_Exercise instructions_
Reproduce the entries exactly, but keep the pictures out of the copy.

_Source data_
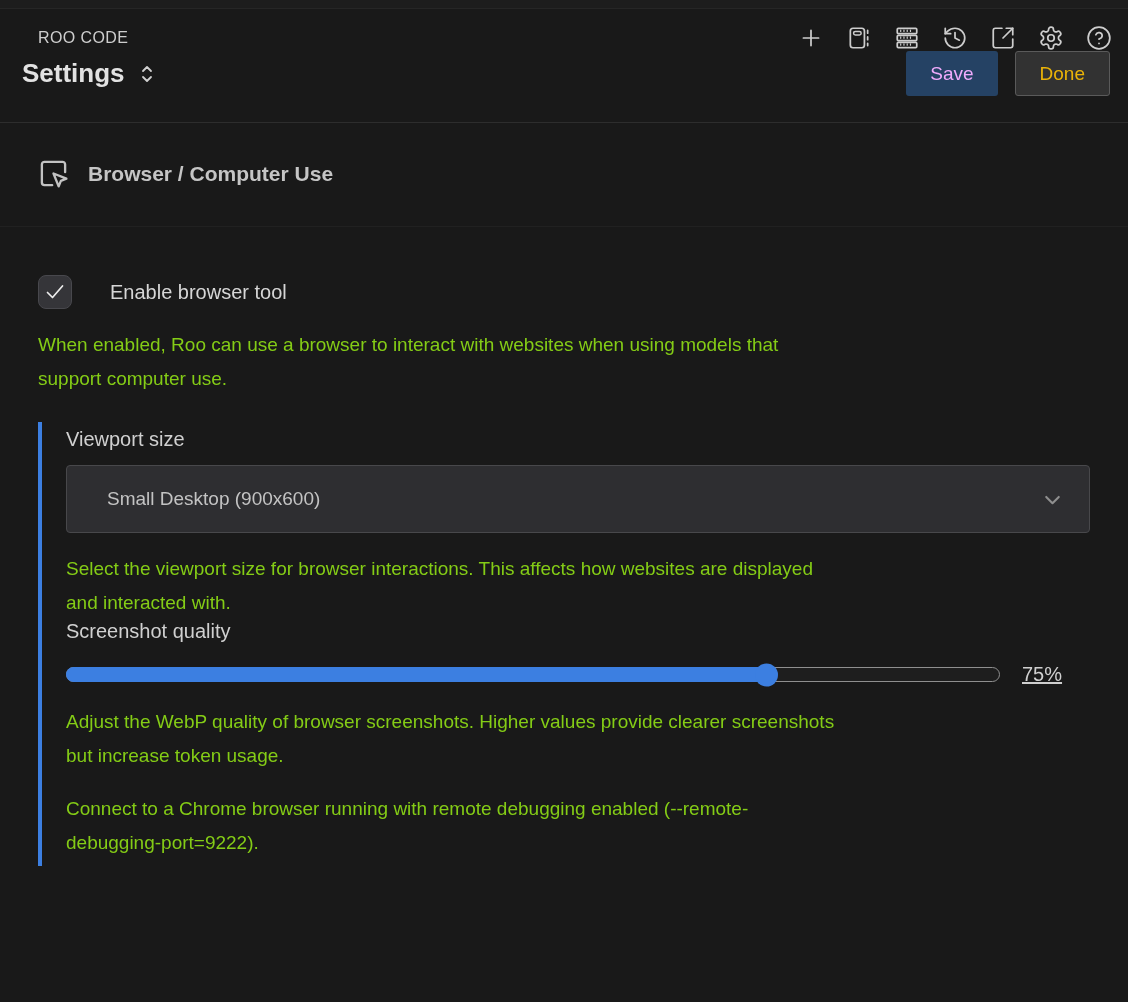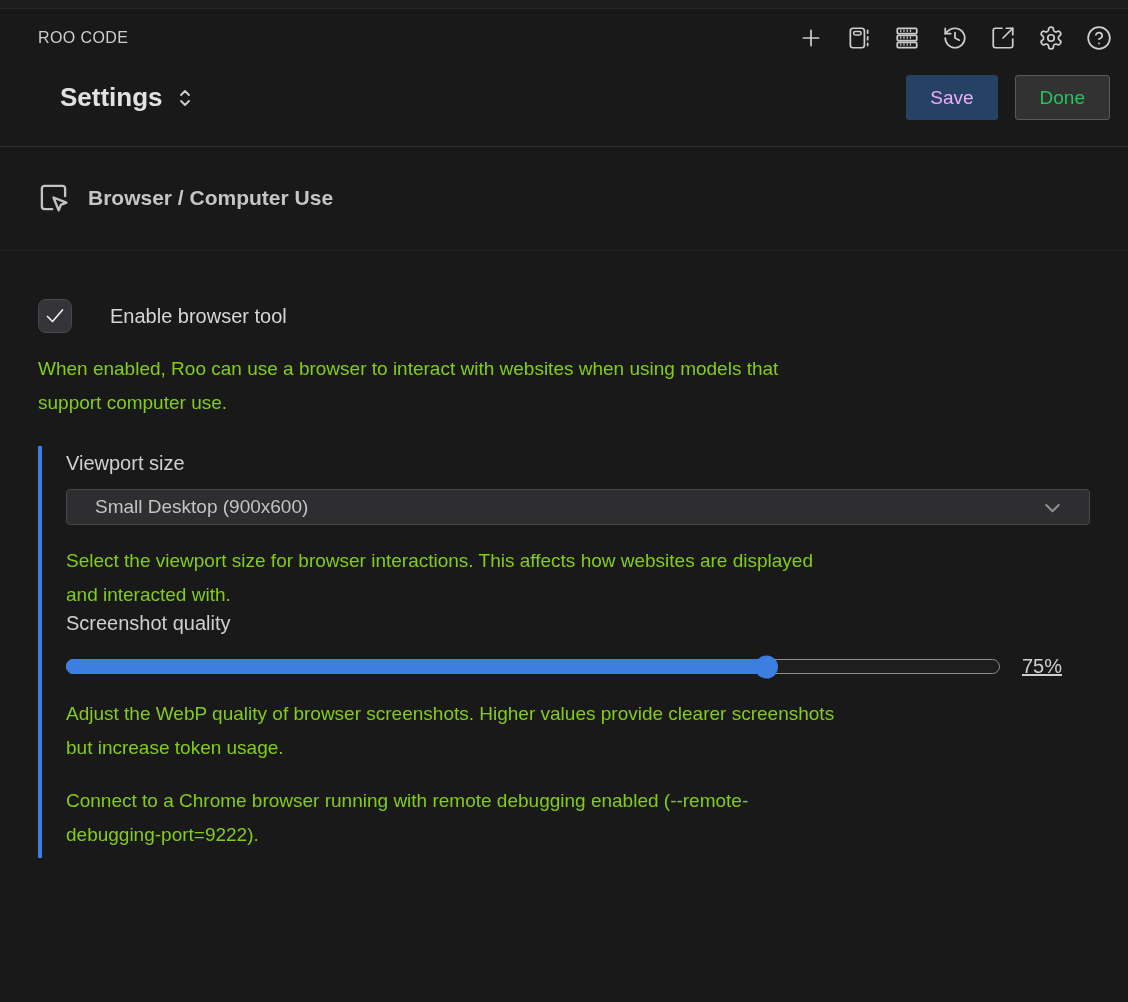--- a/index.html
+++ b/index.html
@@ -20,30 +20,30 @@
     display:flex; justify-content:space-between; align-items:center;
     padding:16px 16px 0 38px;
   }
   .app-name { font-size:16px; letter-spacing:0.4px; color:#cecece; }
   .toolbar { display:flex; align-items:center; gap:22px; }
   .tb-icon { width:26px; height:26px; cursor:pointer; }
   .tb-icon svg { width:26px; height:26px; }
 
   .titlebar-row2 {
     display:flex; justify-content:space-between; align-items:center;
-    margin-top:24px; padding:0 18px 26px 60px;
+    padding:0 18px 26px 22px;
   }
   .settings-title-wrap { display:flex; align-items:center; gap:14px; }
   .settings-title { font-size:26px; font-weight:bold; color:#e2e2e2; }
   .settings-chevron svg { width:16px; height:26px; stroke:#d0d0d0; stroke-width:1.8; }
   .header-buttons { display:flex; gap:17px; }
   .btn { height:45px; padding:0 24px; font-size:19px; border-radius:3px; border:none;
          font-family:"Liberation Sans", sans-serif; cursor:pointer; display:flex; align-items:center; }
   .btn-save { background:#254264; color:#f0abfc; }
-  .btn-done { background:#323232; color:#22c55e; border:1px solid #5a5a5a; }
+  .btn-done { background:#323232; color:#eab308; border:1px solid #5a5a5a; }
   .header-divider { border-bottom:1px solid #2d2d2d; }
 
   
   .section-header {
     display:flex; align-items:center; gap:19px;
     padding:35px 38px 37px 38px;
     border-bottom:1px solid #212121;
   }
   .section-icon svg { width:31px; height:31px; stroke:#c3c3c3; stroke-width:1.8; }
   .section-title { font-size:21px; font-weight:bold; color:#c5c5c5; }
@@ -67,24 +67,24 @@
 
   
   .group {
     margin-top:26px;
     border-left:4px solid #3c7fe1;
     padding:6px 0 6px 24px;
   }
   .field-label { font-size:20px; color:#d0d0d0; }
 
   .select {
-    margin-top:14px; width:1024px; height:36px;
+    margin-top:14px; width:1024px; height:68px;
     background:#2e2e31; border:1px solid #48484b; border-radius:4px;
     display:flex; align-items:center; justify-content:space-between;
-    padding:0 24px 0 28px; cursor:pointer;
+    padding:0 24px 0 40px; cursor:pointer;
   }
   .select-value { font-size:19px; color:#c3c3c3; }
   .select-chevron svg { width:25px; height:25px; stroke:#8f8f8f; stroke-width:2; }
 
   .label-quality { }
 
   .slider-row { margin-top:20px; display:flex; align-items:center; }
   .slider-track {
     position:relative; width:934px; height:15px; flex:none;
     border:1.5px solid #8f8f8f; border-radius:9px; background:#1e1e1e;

_Output for this task_
--- a/index.html
+++ b/index.html
@@ -20,30 +20,30 @@
     display:flex; justify-content:space-between; align-items:center;
     padding:16px 16px 0 38px;
   }
   .app-name { font-size:16px; letter-spacing:0.4px; color:#cecece; }
   .toolbar { display:flex; align-items:center; gap:22px; }
   .tb-icon { width:26px; height:26px; cursor:pointer; }
   .tb-icon svg { width:26px; height:26px; }
 
   .titlebar-row2 {
     display:flex; justify-content:space-between; align-items:center;
-    margin-top:24px; padding:0 18px 26px 60px;
+    padding:0 18px 26px 22px;
   }
   .settings-title-wrap { display:flex; align-items:center; gap:14px; }
   .settings-title { font-size:26px; font-weight:bold; color:#e2e2e2; }
   .settings-chevron svg { width:16px; height:26px; stroke:#d0d0d0; stroke-width:1.8; }
   .header-buttons { display:flex; gap:17px; }
   .btn { height:45px; padding:0 24px; font-size:19px; border-radius:3px; border:none;
          font-family:"Liberation Sans", sans-serif; cursor:pointer; display:flex; align-items:center; }
   .btn-save { background:#254264; color:#f0abfc; }
-  .btn-done { background:#323232; color:#22c55e; border:1px solid #5a5a5a; }
+  .btn-done { background:#323232; color:#eab308; border:1px solid #5a5a5a; }
   .header-divider { border-bottom:1px solid #2d2d2d; }
 
   
   .section-header {
     display:flex; align-items:center; gap:19px;
     padding:35px 38px 37px 38px;
     border-bottom:1px solid #212121;
   }
   .section-icon svg { width:31px; height:31px; stroke:#c3c3c3; stroke-width:1.8; }
   .section-title { font-size:21px; font-weight:bold; color:#c5c5c5; }
@@ -67,24 +67,24 @@
 
   
   .group {
     margin-top:26px;
     border-left:4px solid #3c7fe1;
     padding:6px 0 6px 24px;
   }
   .field-label { font-size:20px; color:#d0d0d0; }
 
   .select {
-    margin-top:14px; width:1024px; height:36px;
+    margin-top:14px; width:1024px; height:68px;
     background:#2e2e31; border:1px solid #48484b; border-radius:4px;
     display:flex; align-items:center; justify-content:space-between;
-    padding:0 24px 0 28px; cursor:pointer;
+    padding:0 24px 0 40px; cursor:pointer;
   }
   .select-value { font-size:19px; color:#c3c3c3; }
   .select-chevron svg { width:25px; height:25px; stroke:#8f8f8f; stroke-width:2; }
 
   .label-quality { }
 
   .slider-row { margin-top:20px; display:flex; align-items:center; }
   .slider-track {
     position:relative; width:934px; height:15px; flex:none;
     border:1.5px solid #8f8f8f; border-radius:9px; background:#1e1e1e;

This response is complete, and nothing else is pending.